Com portões de madeira trabalhada em Goa, que foram reabilitados há vários anos, a Casa de Camões, está atualmente com uma parte do interior em ruínas. Esta antiga feitoria de escravos terá sido habitada por Luís Vaz de Camões (1524-1580) numa das suas passagens pelas terras onde os descobridores portugueses combatiam e faziam comércio, entre a costa oriental de África e a Índia.

Nascido há 500 anos, em 10 de junho de 1524, em Lisboa, o poeta-soldado viveu e escreveu cerca de dois anos na Ilha de Moçambique, na antiga rua do Fogo, onde também terá sentido que o amor "é fogo que arde sem se ver".

Talvez a amada Bárbara não fosse um nome próprio, mas a alusão a "uma escrava que residia fora da Cidade de Pedra e Cal e que, portanto, era considerada bárbara, não era cidadã", disse à agência Lusa o investigador Maurício Pedro Régulo.

No século XVI, Camões "trouxe uma revolução à literatura" de expressão portuguesa, acrescentou o historiador e académico moçambicano.

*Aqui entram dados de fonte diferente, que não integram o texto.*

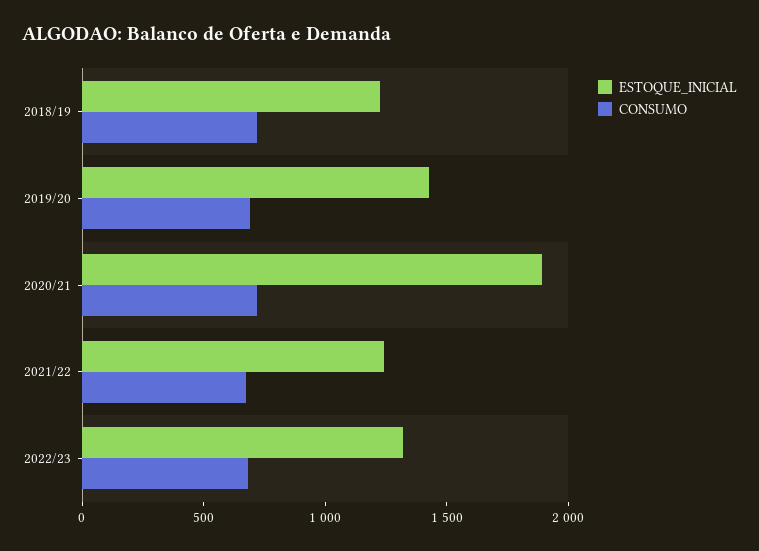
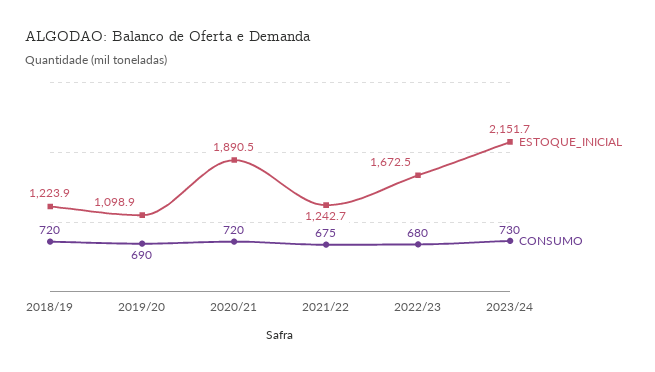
ESTOQUE_INICIAL, 2019/20: 1400 -> 1098.9
ESTOQUE_INICIAL, 2022/23: 1300 -> 1672.5
ESTOQUE_INICIAL, 2023/24: none -> 2151.7
CONSUMO, 2023/24: none -> 730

Reconhecendo que a tradição popular tem contribuído para "imortalizar a figura de Camões", tanto na Ilha de Moçambique, como no país, que em 1975 se tornou independente de Portugal, ressalvou que, em Moçambique, a valor universal da obra do poeta português "é mais conhecido pelas pessoas letradas".

"A outra parte da população pode não perceber essa outra dimensão", admitiu.

Nas ruas da ilha, onde nativos da maioria muçulmana convivem pacificamente com cristãos, Abdul Bachir, de 14 anos, quis mostrar à Lusa onde fica a Casa de Camões.

Sabe perfeitamente quem foi o português que enfrentou "perigos e guerras esforçados", entre a "ocidental praia lusitana" e Macau, na China, passando pelo Norte de África, Moçambique e Índia.

O jovem seguidor dos preceitos de Maomé insistiu na importância de os visitantes conhecerem a estátua de Camões, a escassos 100 metros da habitação lendária da rua do Fogo.

Mais tarde, na praia junto à estátua de Vasco da Gama, o talentoso Abdul, que na ilha — Património Mundial da Humanidade desde 1991 — tem fama de poeta, começou a declamar versos da sua autoria sobre as artes de marear e a audácia dos navegadores.

As estátuas de bronze de Camões e Gama, tal como a Casa de Camões e diversos edifícios da época colonial, integram o roteiro turístico da ilha, delineado pelo Município em colaboração com o Camões — Instituto da Cooperação e da Língua.

O município local apresenta Camões como "marco da multifacetada história da Ilha de Moçambique", a qual cantou como "pequena ilha" do Índico em "Os Lusíadas", tendo influenciado "de forma positiva e motivadora as gentes" locais.

A estátua do poeta foi inaugurada, em 1970, pelo governador-geral da então colónia de Moçambique, Baltazar Rebelo de Souza, pai do atual Presidente da República de Portugal, Marcelo Rebelo de Sousa.

"O Presidente Samora Machel, por ocasião da sua visita a Portugal, em outubro de 1983, afirmou que Camões não era património exclusivo dos portugueses", mas também dos moçambicanos "por via da língua portuguesa", que agora é "símbolo da liberdade, da independência e da partilha", salienta o município num roteiro virtual da ilha Património da Humanidade.

Maurício Régulo, professor da Faculdade de Ciências Sociais e Humanas da Universidade Lúrio, guiou uma visita aos monumentos e património arquitetónico da ilha, que até segunda-feira acolhe um programa luso-moçambicano comemorativo dos 500 anos do nascimento de Camões.

Subordinada ao tema "Camões, Palavras de Fogo", trata-se de uma parceria entre a Universidade Lúrio, de Nampula, e a Cooperativa Arte-Via, com sede na Lousã, distrito de Coimbra, tendo sido concebida como extensão do Festival Literário Internacional do Interior (FLII).

"Camões continua nas escolas, é uma referência no ensino", confirmou Maurício Régulo, que considera "muito importante preservar o seu legado", mas sublinhando a necessidade de realizar eventos luso-moçambicanos, já que "nem toda a gente pode conhecer" a herança do poeta.